Quand, d’un coup, ses narines se mirent à palpiter.

L’odeur. L’odeur de cadavre.

Il se cachait quelque part.

Vic braqua dans le vide, à gauche, à droite, devant, derrière. Ses jugulaires battaient à tout rompre.

Un rapide bruissement de feuilles. Sans réfléchir, Vic ouvrit le feu trois fois d’affilée. La vibration du Sig lui foudroya l’épaule. Et alors, un autre feu se propagea : celui de la douleur. Vic se plia en deux, la main sur l’avant-bras, les mâchoires prêtes à exploser. C’était comme si, d’un coup, son sang s’était transformé en un flot d’aiguilles. Son arme tomba sur le sol. Plus rien n’existait, hormis le brasier intérieur.

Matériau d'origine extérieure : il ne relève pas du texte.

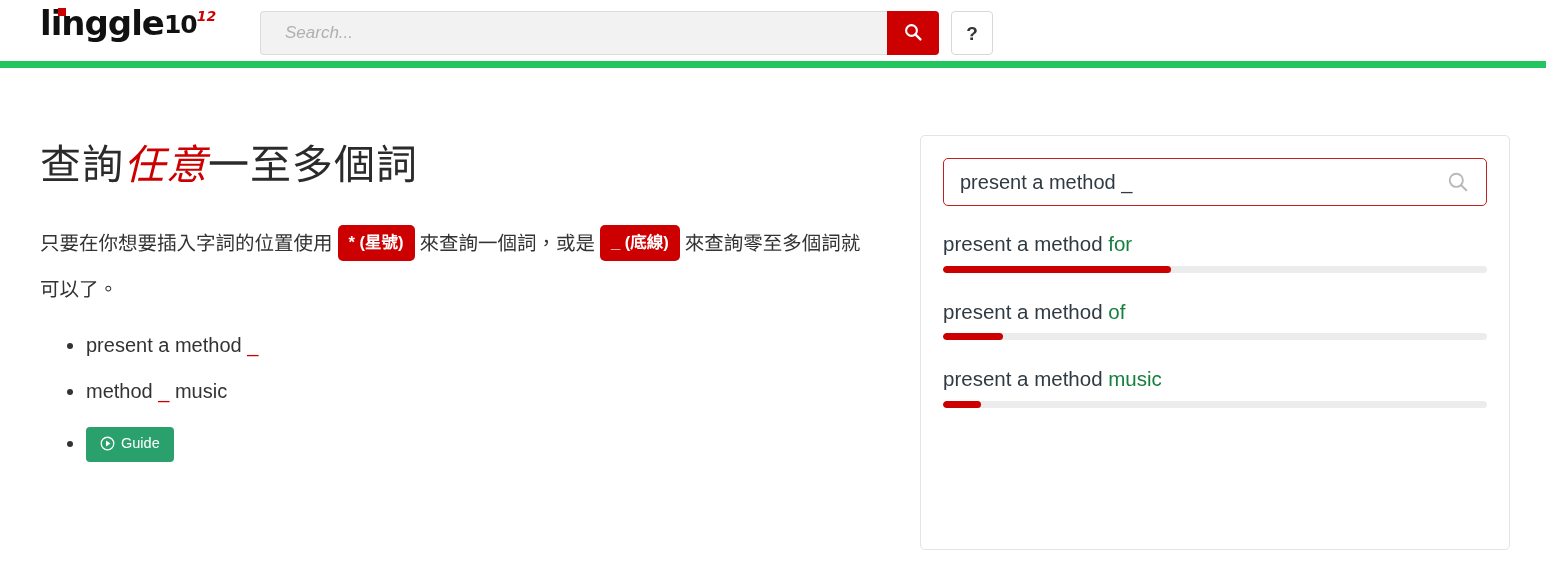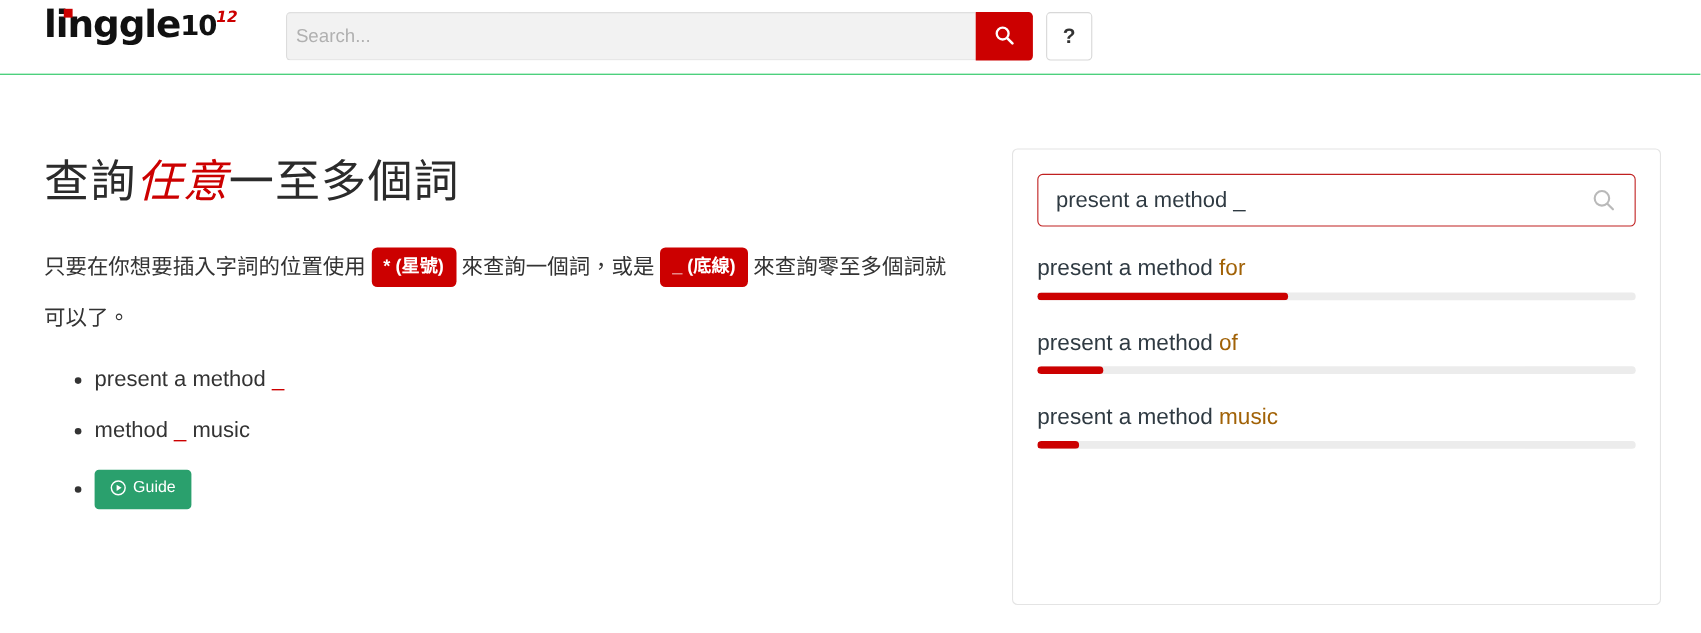"linggle1012" .header { border-bottom: 1px solid #22c55e -> 7px solid #22c55e }
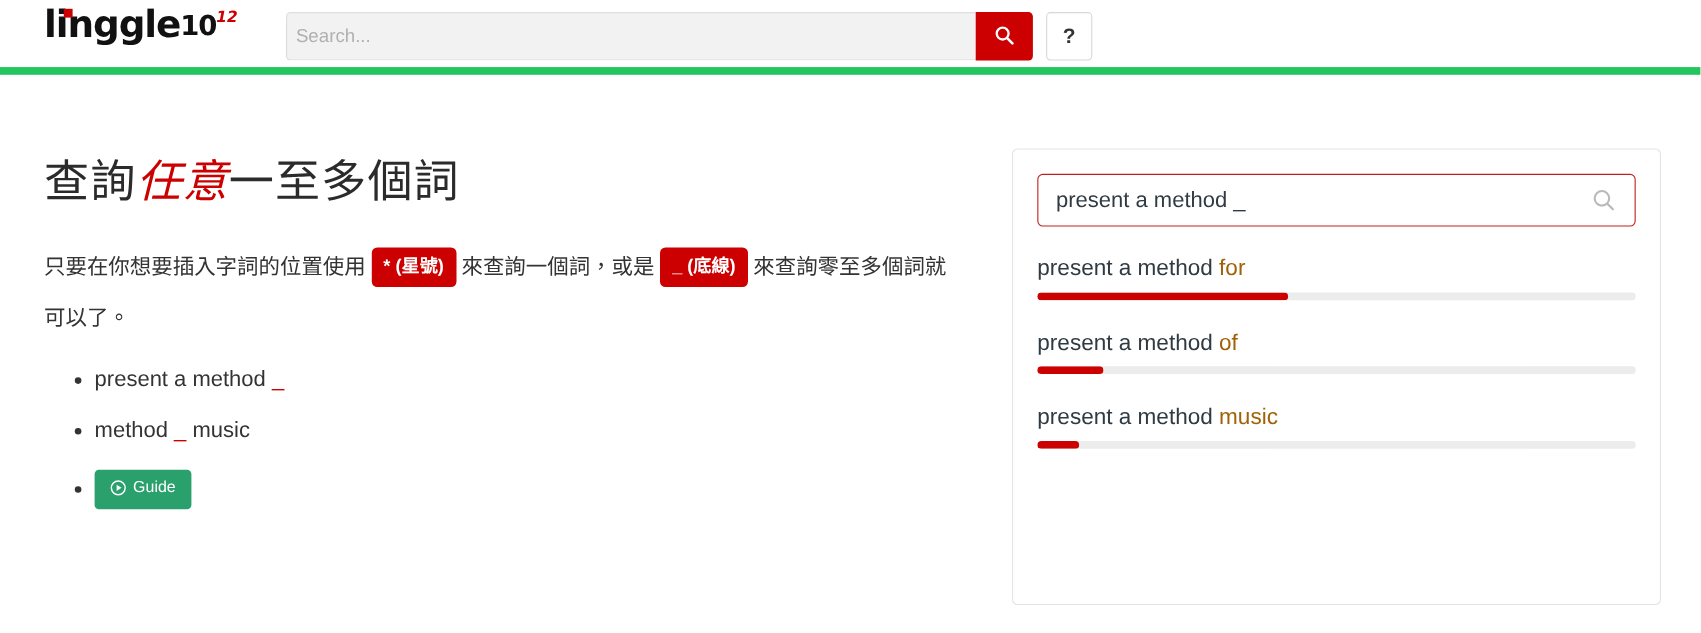"Search..." .search-input { font-style: none -> italic; padding: 0 8px -> 0 24px }
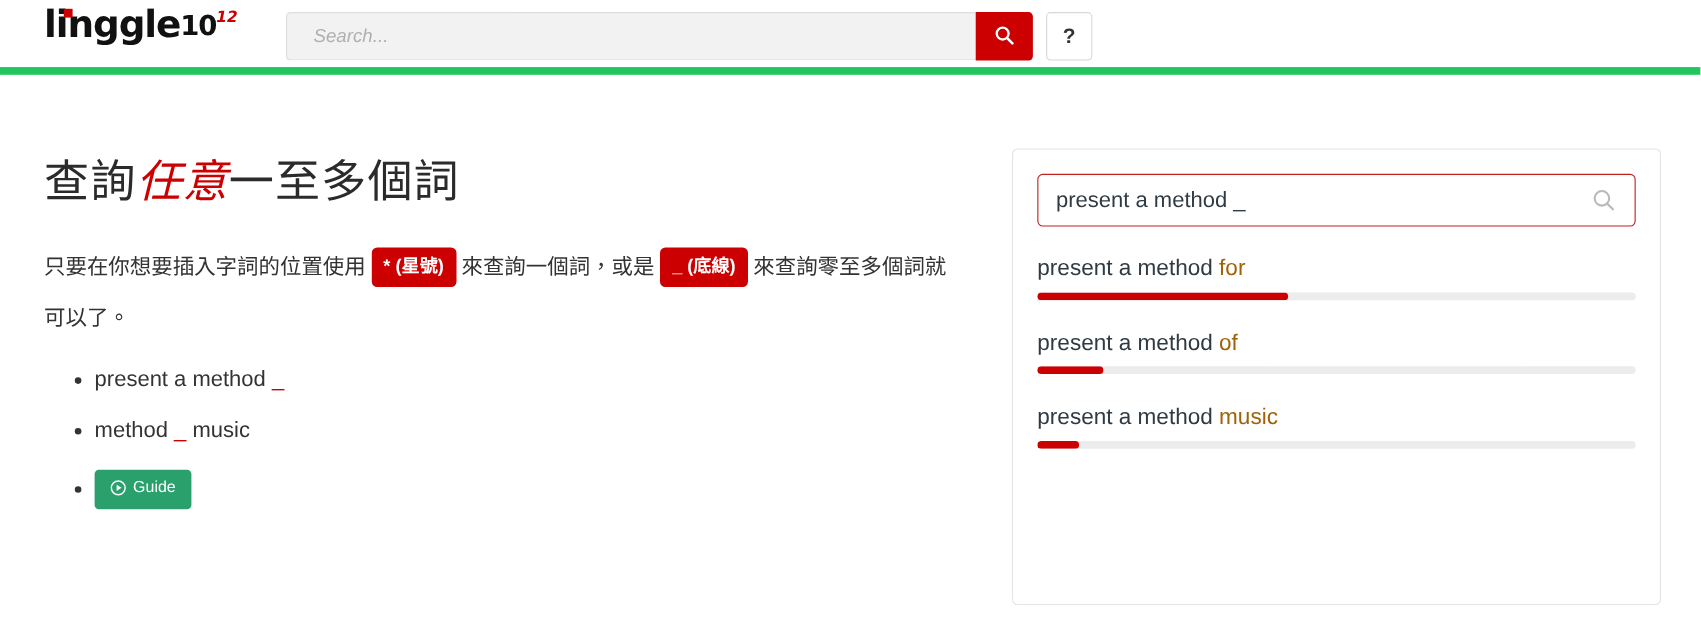"for" .result-text .hit { color: #a16207 -> #15803d }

Quand celui-ci se dissipa enfin, Vic tremblait dans la terre, recroquevillé comme un chien.

Au-dessus de lui, la lune disparut, comme soudain éclipsée. Pourtant, aucun nuage ne perturbait la voûte céleste.

L’odeur de putréfaction s’intensifia instantanément.

Le tapis végétal crissa, à sa gauche. Juste contre son oreille. Puis quelque chose de froid se posa sur sa tempe.